表題番号:2025C-514
日付:2026/03/25
研究課題Development of Machine Learning-Based Reactive Force Fields for Screening of Non-Toxic Metals in Sodium and Lithium Ion Batteries
| 研究者所属(当時) | 資格 | 氏名 | |
|---|---|---|---|
| (代表者) | 理工学術院 国際理工学センター(理工学術院) | 准教授 | サクティ アディチャ ウィバワ |
| (連携研究者) | Waseda University, Japan | Professor | Hiromi Nakai |
| (連携研究者) | Mirror Physics Company, USA | Doctor | Sam Walton Norwood |
| (連携研究者) | Mirror Physics Company, USA | Doctor | Sabrina Shen |
| (連携研究者) | Mirror Physics Company, USA | Doctor | Kayvon Tabrizi |
| (連携研究者) | National Research and Innovation Agency, Indonesia | Doctor | Sun Theo Constant Lotebulo Ndruru |
| (連携研究者) | University of Trento, Italy | Professor | Narges Ataollahi |
| (連携研究者) | Bandung Institute of Technology, Indonesia | Associate Professor | Rino Rakhmata Mukti |
- 研究成果概要
- Our first outcome was published in the Journal of Molecular Catalysis, as a continuation of the research project in AY2024 to AY2025, where our research focuses gradually changed from homogeneous catalytic chemistry to the battery field. The first study investigates the catalytic conversion of furfural to furfuryl alcohol, a key biomass-derived platform chemical. We performed DFT calculations to unravel the possible reaction pathway of furfural hydrogenation to furfuryl alcohol catalyzed by cobalt(II) phenoxyimine.

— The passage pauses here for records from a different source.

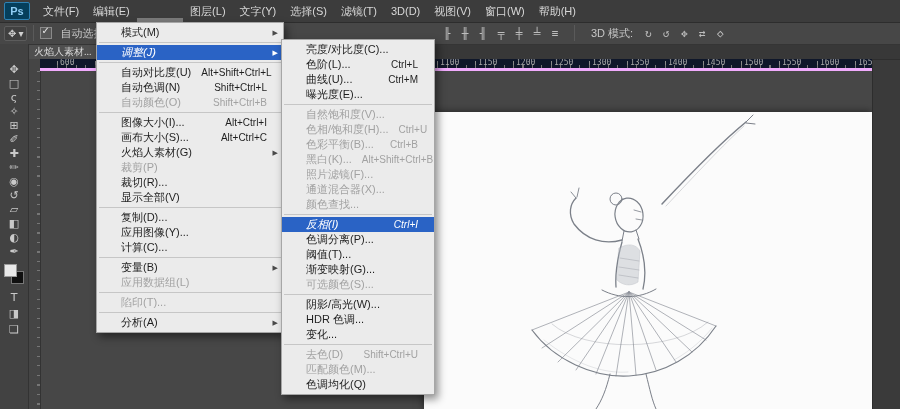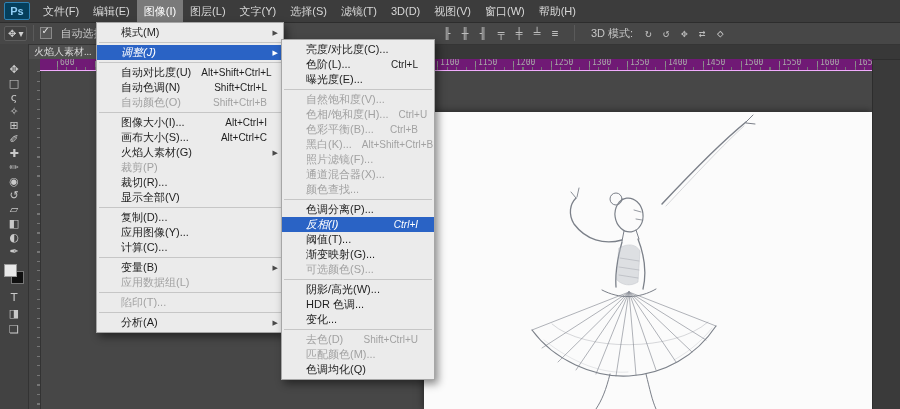--- a/index.html
+++ b/index.html
@@ -36,22 +36,22 @@
   .tabbar{position:absolute;left:0;top:44px;width:900px;height:15px;background:#383838;
           border-bottom:1px solid #2e2e2e;z-index:3;}
   .doc-tab{position:absolute;left:28px;top:0;height:15px;padding:0 6px;background:#4f4f4f;
            color:#d8d8d8;font-size:10px;line-height:15px;display:flex;gap:6px;align-items:center;
            border-right:1px solid #2e2e2e;font-family:Liberation Serif, serif;}
   .doc-tab .close{color:#a8a8a8;font-size:10px;}
 
   
   .ruler-corner{position:absolute;left:28px;top:59px;width:12px;height:12px;background:#454545;
                 border-right:1px solid #333;border-bottom:1px solid #333;z-index:3;}
-  .hruler{position:absolute;left:40px;top:59px;width:832px;height:12px;background:#701a75;
-          border-bottom:1px solid #f0abfc;display:flex;overflow:hidden;padding-left:17px;
+  .hruler{position:absolute;left:40px;top:59px;width:832px;height:12px;background:#0f172a;
+          border-bottom:3px solid #f0abfc;display:flex;overflow:hidden;padding-left:17px;
           box-sizing:border-box;z-index:3;}
   .rseg{width:38px;flex:none;position:relative;color:#a8a8a8;font-size:8px;
         font-family:"DejaVu Sans Mono",monospace;}
   .rseg::before{content:"";position:absolute;left:0;top:2px;bottom:0;width:1px;background:#8a8a8a;}
   .rseg::after{content:"";position:absolute;left:0;right:0;bottom:0;height:3px;
         background:repeating-linear-gradient(to right,#767676 0 1px,transparent 1px 9.5px);}
   .rseg span{padding-left:3px;position:relative;top:-1px;}
   .vruler{position:absolute;left:28px;top:71px;width:12px;height:338px;background:#454545;
           border-right:1px solid #333;z-index:3;}
   .vruler::after{content:"";position:absolute;top:0;bottom:0;right:0;width:3px;
@@ -95,21 +95,21 @@
   .mi.separator::before{content:"";position:absolute;left:2px;right:2px;top:2px;
       border-top:1px solid #c6c6c6;}
 </style>
 </head>
 <body>
 
 <div id="app">
 
   <div class="menubar">
     <div class="ps-logo">Ps</div>
-    <div style="display:flex;height:22px;align-items:flex-end;">
+    <div style="display:flex;height:22px;">
 
         <div class="mb-item">
           <span>文件(F)</span>
         </div>
 
         <div class="mb-item">
           <span>编辑(E)</span>
         </div>
 
         <div class="mb-item active">
@@ -580,20 +580,24 @@
       <div class="mi">
         <span class="lbl">亮度/对比度(C)...</span>
         <span class="sc"></span>
       </div>
 
       <div class="mi">
         <span class="lbl">色阶(L)...</span>
         <span class="sc">Ctrl+L</span>
       </div>
 
+      <div class="mi">
+        <span class="lbl">曲线(U)...</span>
+        <span class="sc">Ctrl+M</span>
+      </div>
 
       <div class="mi">
         <span class="lbl">曝光度(E)...</span>
         <span class="sc"></span>
       </div>
 
       <div class="mi separator">
         
         
       </div>
@@ -629,33 +633,33 @@
       </div>
 
       <div class="mi disabled">
         <span class="lbl">颜色查找...</span>
         <span class="sc"></span>
       </div>
 
       <div class="mi separator">
         
         
-      </div>
-
-      <div class="mi">
-        <span class="lbl">色调分离(P)...</span>
-        <span class="sc"></span>
       </div>
 
       <div class="mi highlight">
         <span class="lbl">反相(I)</span>
         <span class="sc">Ctrl+I</span>
       </div>
 
       <div class="mi">
+        <span class="lbl">色调分离(P)...</span>
+        <span class="sc"></span>
+      </div>
+
+      <div class="mi">
         <span class="lbl">阈值(T)...</span>
         <span class="sc"></span>
       </div>
 
       <div class="mi">
         <span class="lbl">渐变映射(G)...</span>
         <span class="sc"></span>
       </div>
 
       <div class="mi disabled">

The study concluded that the analog Meerwein-Ponndorf-Verley reaction is energetically more favorable than stepwise pathways. Additionally, the role of ligand design is clarified, showing that electron-withdrawing bidentate ligands stabilize key transition states and improve catalytic efficiency. These findings provide fundamental insights into designing safer and more sustainable catalytic systems that avoid high-pressure hydrogen gas while maintaining high selectivity toward furfuryl alcohol production. The second outcome is more related to our research journey towards the machine learning force field development. As an initial development, we published the outcomes in the Journal of Physical Chemistry C, namely, the surface chemistry between liquid electrolytes and functionalized graphene oxides. The research was done by using the DFTB method as a basis to further develop our own machine learning interatomic potential. Our research highlights the importance of interfacial structuring in enhancing ion transport and stabilizing electrode-electrolyte interactions. The study advances understanding of sodium-ion battery systems, which are promising alternatives to lithium-ion batteries due to resource abundance and lower cost.Aside from those two research outcomes, we are also further developing the graph neural network-based machine learning force field for the Li-dendrite formation in Li-S battery. The Li-dendrite formation in many battery systems, is generally depends on the presence of sulfur and the type of electrolytes. For the liquid electrolytes, the presence of organic solvents promotes the lithium anode oxidation, leading to a further solvent decomposition into smaller chemical species, e,g., propene and carbonate ion. These chemical species are also chemical ingredients of the infamous solid-electrolyte interface. The research outcomes are submitted to the Journal of Materials Chemistry A, RSC publisher.